The machine simulates optimum descent conditions by revolving the drum at 120rpm, which equates to a typical descent speed of 1m/s. The effectiveness of the brake operation is assessed using an in-line TorqSense torque transducer, which measures the resistance to rotation – due to braking – of the assembly. Average torque is measured over a 10-second test period and ‘pass’ stickers are automatically printed only if the torque falls within preset minimum and maximum torque limits.
The other test rig is referred to as the torque testing machine for the tolerance ring assembly of self-retracting lifelines (SRLs). The purpose of this machine is to test the torque when the pawl housing is rotated, relative to the drum and tolerance ring subassembly, in order to confirm the integrity of the build.

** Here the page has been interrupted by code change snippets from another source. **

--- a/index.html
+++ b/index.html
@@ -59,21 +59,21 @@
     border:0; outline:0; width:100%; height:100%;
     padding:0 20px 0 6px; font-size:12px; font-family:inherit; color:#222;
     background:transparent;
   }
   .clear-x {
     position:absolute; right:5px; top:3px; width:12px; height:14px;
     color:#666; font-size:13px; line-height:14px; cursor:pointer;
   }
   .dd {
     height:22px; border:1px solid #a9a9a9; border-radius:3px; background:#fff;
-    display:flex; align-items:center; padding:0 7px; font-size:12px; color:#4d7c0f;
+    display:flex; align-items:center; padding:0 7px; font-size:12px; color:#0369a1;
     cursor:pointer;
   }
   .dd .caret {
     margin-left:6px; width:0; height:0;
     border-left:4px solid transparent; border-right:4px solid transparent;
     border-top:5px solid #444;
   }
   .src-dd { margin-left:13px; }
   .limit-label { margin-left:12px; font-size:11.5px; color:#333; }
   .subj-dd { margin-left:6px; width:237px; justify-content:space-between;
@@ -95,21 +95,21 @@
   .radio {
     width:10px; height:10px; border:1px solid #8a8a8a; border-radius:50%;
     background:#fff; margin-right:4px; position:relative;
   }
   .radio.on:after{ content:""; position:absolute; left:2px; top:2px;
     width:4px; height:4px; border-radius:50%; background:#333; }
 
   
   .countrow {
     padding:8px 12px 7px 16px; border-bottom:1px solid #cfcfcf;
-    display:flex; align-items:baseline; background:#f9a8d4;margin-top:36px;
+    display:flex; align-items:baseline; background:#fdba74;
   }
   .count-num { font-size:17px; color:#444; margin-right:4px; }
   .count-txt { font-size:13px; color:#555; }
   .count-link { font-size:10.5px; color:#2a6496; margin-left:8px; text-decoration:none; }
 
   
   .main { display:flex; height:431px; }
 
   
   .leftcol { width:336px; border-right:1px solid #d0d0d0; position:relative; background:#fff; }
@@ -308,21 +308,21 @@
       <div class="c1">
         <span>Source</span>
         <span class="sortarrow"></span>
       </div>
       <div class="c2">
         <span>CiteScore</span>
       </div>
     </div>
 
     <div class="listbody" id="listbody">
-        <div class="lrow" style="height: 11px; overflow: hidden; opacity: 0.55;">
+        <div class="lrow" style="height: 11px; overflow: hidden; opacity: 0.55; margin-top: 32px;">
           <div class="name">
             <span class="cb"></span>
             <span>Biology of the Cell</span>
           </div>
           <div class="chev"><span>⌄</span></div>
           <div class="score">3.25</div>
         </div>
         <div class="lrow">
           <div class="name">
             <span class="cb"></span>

The machine holds the pawl housing stationary while a high torque motor (500Nm) drives the drum through 122 degrees of rotation at an angular speed of one revolution per minute. A TorqSense transducer is used to measure the torque during this operation.
An adjustable torque pass/fail criteria is incorporated into its programmable logic controller software, so that it is adaptable for different models and sizes of SRL. It is also possible to change test angle and speed as well as the upper and lower data measurement limits.
The machine can also give a graphical representation of the torque results, using TorqSense’s TorqView software.
TorqSense is an easy-to-use, non-contact sensor. Normally, to measure torque, delicate slip rings have to be used between the rotating shaft and the stationary sensor. However, TorqSense does not require this; instead, it is simply mounted close to the test piece and takes its reading via a radio frequency signal, which it bounces off the shaft. The returning signal has its frequency changed in proportion to the torque, due to a pair of tiny piezoelectric combs glued onto the shaft, which distort, due to the rotation of the shaft.
This concept was invented and patented by Sensor Technology, and is an established favourite in many fields including test and evaluation, and research and development, where the rapid changeover of test pieces is not hampered by the need to reset slip rings. This ease and speed of use is particularly appreciated in environments like Latchways, where test is an integral part of manufacture rather than a separate function.